Bergen New Bridge Medical Center has brand-new ways of engaging with its workforce.
Deborah Visconi, CEO and president at Bergen New Bridge Medical Center, said whether it’s nurses, respiratory therapists or certified nursing assistants — they’re calling on professionals to come in and work shifts at the hospital as “gig workers.”
It’s only for a lack of a better term that she refers to them as such, she said. But that’s the term everyone’s using for these workers who want extra flexibility. And hospitals want them.
Although the organization is the first hospital in New Jersey to do this, hospitals across the Garden State — and around the country — are looking for solutions to well-reported staffing woes. That stems partly from a retirement surge during the pandemic, when about 100,000 nurses nationally exited the workplace, according to the National Council of State Boards of Nursing.
Gig work arrangements are one of the options hospitals are starting to turn to in order to make up for those losses.

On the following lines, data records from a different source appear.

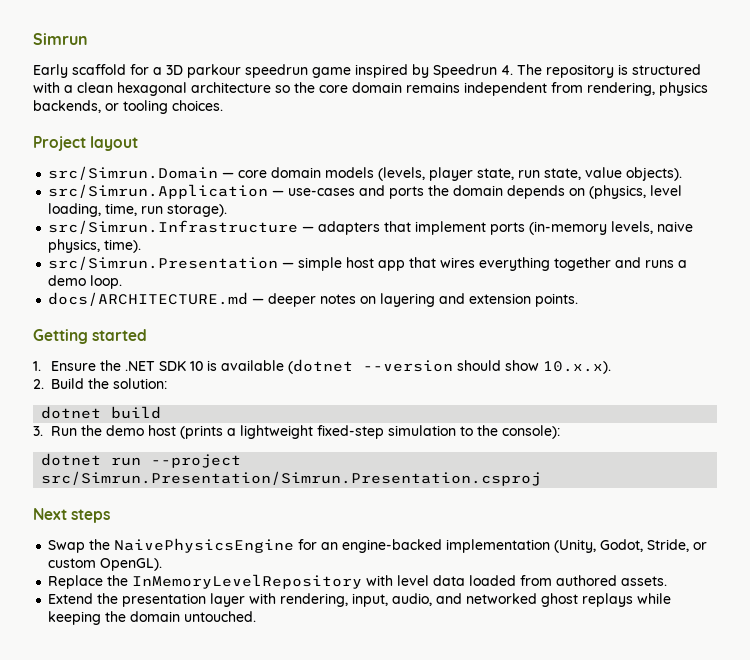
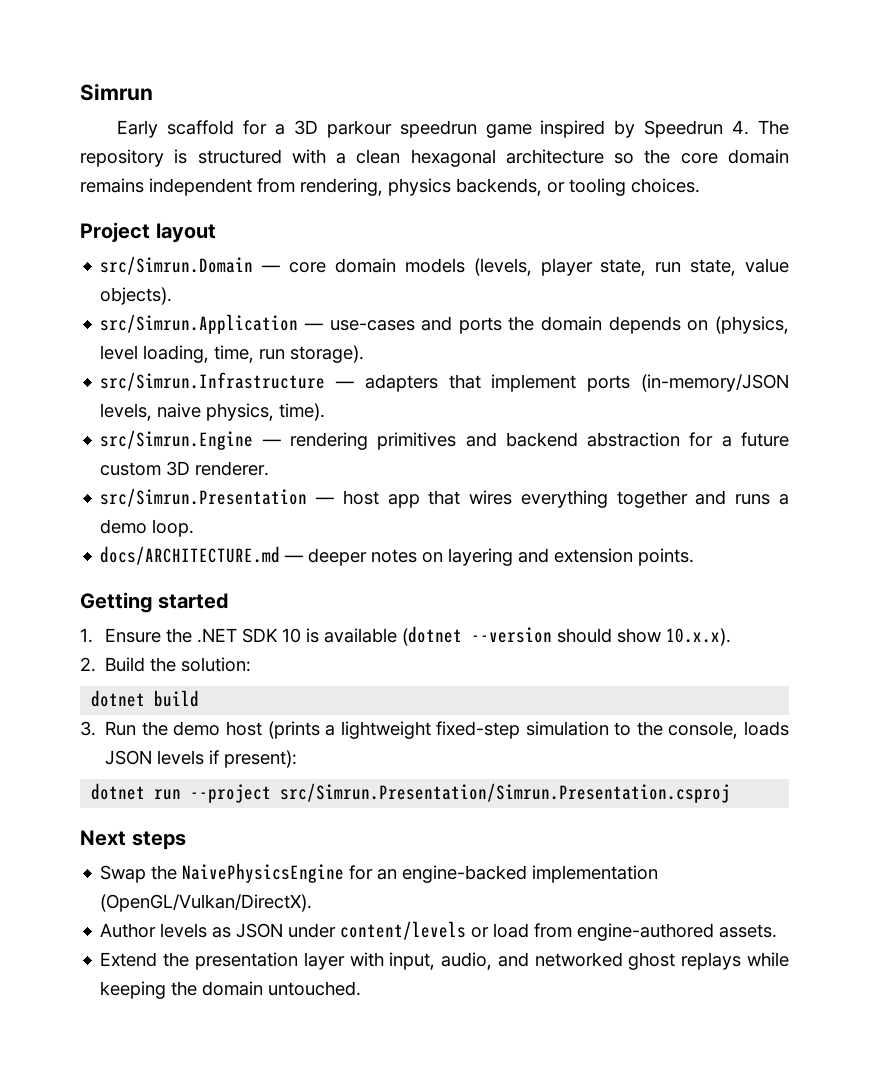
- src/Simrun.Infrastructure — adapters that implement ports (in-memory levels, naive physics, time).
+ src/Simrun.Infrastructure — adapters that implement ports (in-memory/JSON levels, naive physics, time).
+ src/Simrun.Engine — rendering primitives and backend abstraction for a future custom 3D renderer.
- src/Simrun.Presentation — simple host app that wires everything together and runs a demo loop.
+ src/Simrun.Presentation — host app that wires everything together and runs a demo loop.
- 3. Run the demo host (prints a lightweight fixed-step simulation to the console):
+ 3. Run the demo host (prints a lightweight fixed-step simulation to the console, loads JSON levels if present):
- Swap the NaivePhysicsEngine for an engine-backed implementation (Unity, Godot, Stride, or custom OpenGL).
- Replace the InMemoryLevelRepository with level data loaded from authored assets.
+ Swap the NaivePhysicsEngine for an engine-backed implementation (OpenGL/Vulkan/DirectX).
+ Author levels as JSON under content/levels or load from engine-authored assets.
- Extend the presentation layer with rendering, input, audio, and networked ghost replays while keeping the domain untouched.
+ Extend the presentation layer with input, audio, and networked ghost replays while keeping the domain untouched.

Hospitals are doing that through third-party companies such as CareRev, an app that serves as a staffing marketplace for health systems. Aside from signing up on the app, Visconi added that these gig workers have to get credentialed and follow other typical screening processes before working at Bergen New Bridge Medical Center.
So far, Visconi counts it as a success.
“It has actually been successful enough that we’re trying to expand it to more job types, outside of primarily front-line nurses and (certified nursing assistants),” she said. “I hope it can expand to social workers, counselors, lab technicians and any other professionals who are in short order, so those ancillary workers can take advantage of this as well.”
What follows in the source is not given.